• Your instructions
Output the data verbatim, minus the images.

• Dataset excerpts
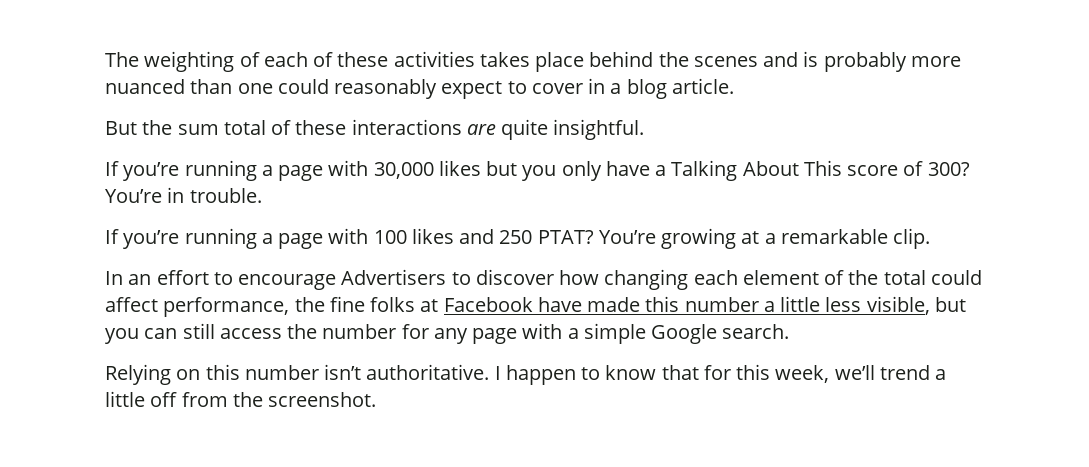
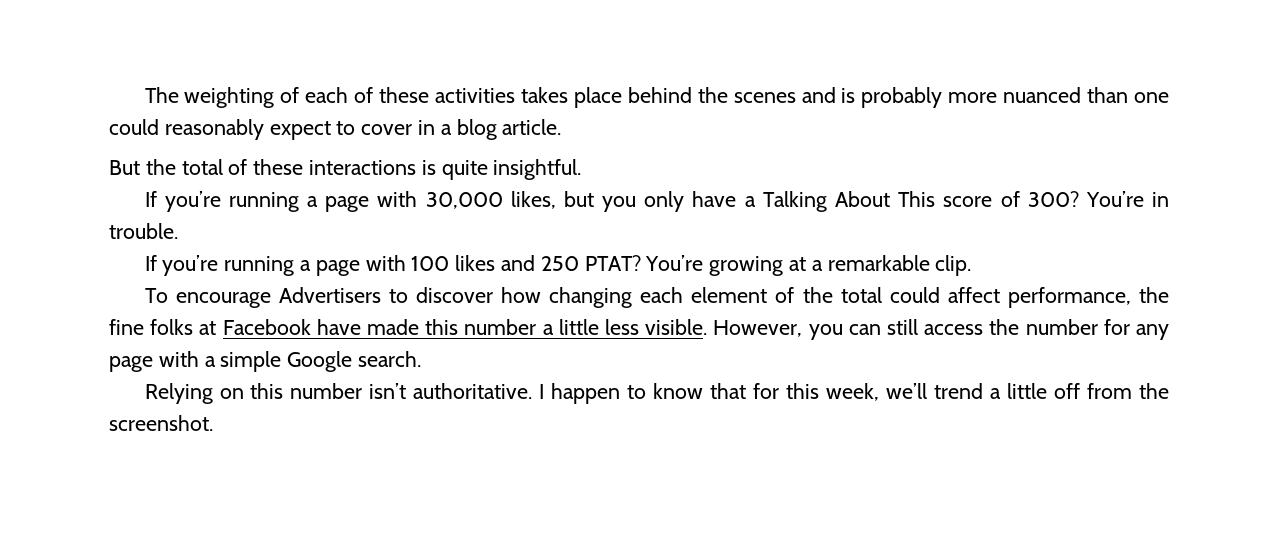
[177,124,219,135] sum -> (176, 167) none
[466,124,496,135] are -> [421,160,436,175] is
[438,160,481,176] likes -> [510,191,556,209] likes,
[105,270,233,285] In an effort to -> [144,288,168,303] To
[866,296,966,315] visible, but -> [645,319,803,337] visible. However,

• Response to this exercise
[177,124,219,135] sum -> (176, 167) none
[466,124,496,135] are -> [421,160,436,175] is
[438,160,481,176] likes -> [510,191,556,209] likes,
[105,270,233,285] In an effort to -> [144,288,168,303] To
[866,296,966,315] visible, but -> [645,319,803,337] visible. However,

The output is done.